What is being asked:
In the entries below, filter for the word "criteria" and copy every matching line.
Top of Task data
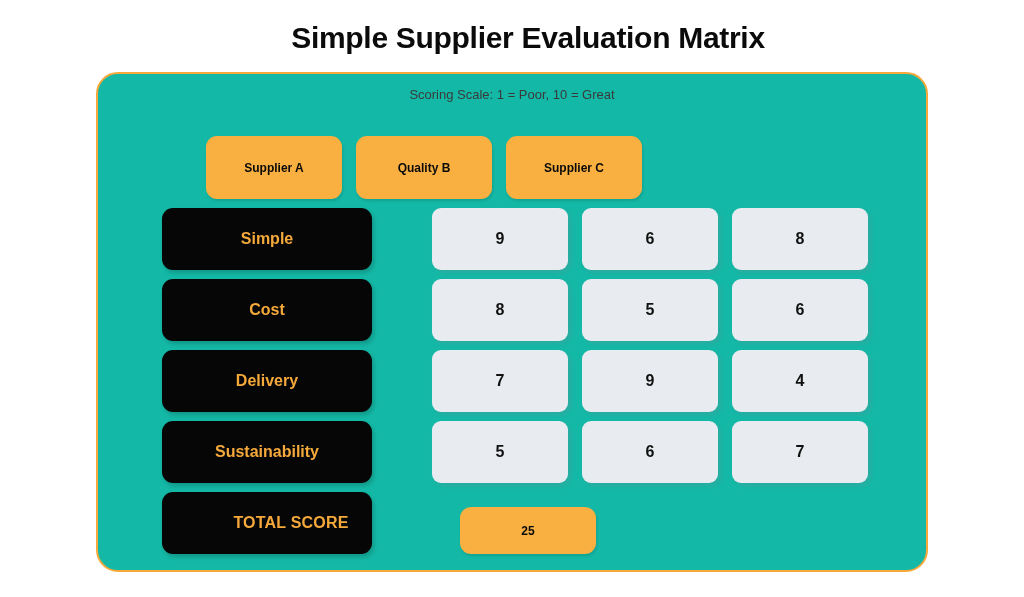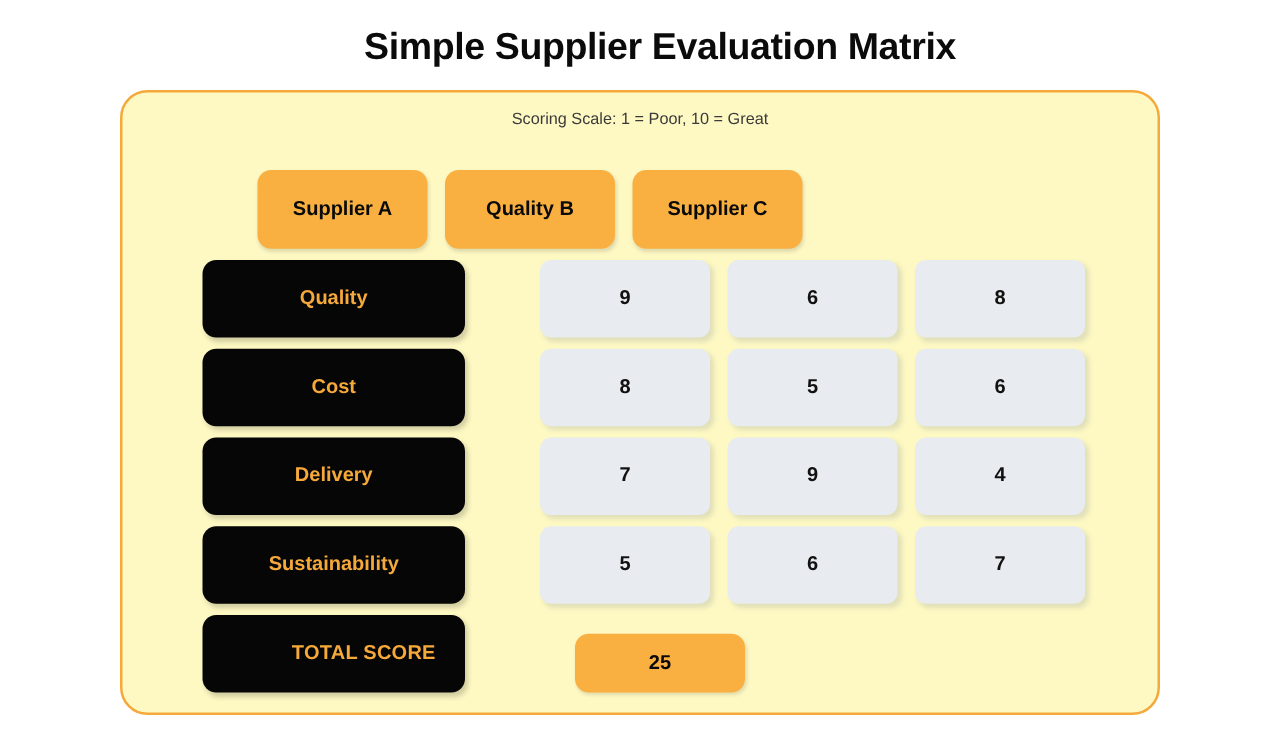--- a/index.html
+++ b/index.html
@@ -34,21 +34,21 @@
   
   .card {
     position: absolute;
     left: 96px;
     top: 72px;
     width: 832px;
     height: 500px;
     box-sizing: border-box;
     border: 2px solid #F6A93B;
     border-radius: 22px;
-    background: #fef9c3;
+    background: #14b8a6;
   }
 
   .subtitle {
     position: absolute;
     left: 0;
     top: 12px;
     width: 828px;
     text-align: center;
     font-size: 13px;
     font-weight: normal;
@@ -124,21 +124,21 @@
     line-height: 20px;
     letter-spacing: 0.2px;
     padding-left: 48px;
   }
 
   .orange {
     background: #F9B041;
     color: #0a0a0a;
     border-radius: 11px;
     font-weight: bold;
-    font-size: 16px;
+    font-size: 12px;
     box-shadow: 1px 2px 3px rgba(0,0,0,0.12);
     margin-top: 15px;
   }
 
   .grey {
     background: #E8ECF0;
     color: #111111;
     border-radius: 9px;
     font-weight: bold;
     font-size: 16px;
@@ -179,21 +179,21 @@
     <div class="row row-header">
       <div class="spacer"></div>
       <div class="cell-score orange">Supplier A</div>
       <div class="gap"></div>
       <div class="cell-score orange">Quality B</div>
       <div class="gap"></div>
       <div class="cell-score orange">Supplier C</div>
     </div>
 
     <div class="row row-data">
-      <div class="cell-criteria dark dark-label">Quality</div>
+      <div class="cell-criteria dark dark-label">Simple</div>
       <div class="spacer"></div>
       <div class="cell-score grey">9</div>
       <div class="gap"></div>
       <div class="cell-score grey">6</div>
       <div class="gap"></div>
       <div class="cell-score grey">8</div>
     </div>
 
     <div class="row row-data">
       <div class="cell-criteria dark dark-label">Cost</div>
Bottom of Task data
Solution below:
-      <div class="cell-criteria dark dark-label">Quality</div>
+      <div class="cell-criteria dark dark-label">Simple</div>
       <div class="cell-criteria dark dark-label">Cost</div>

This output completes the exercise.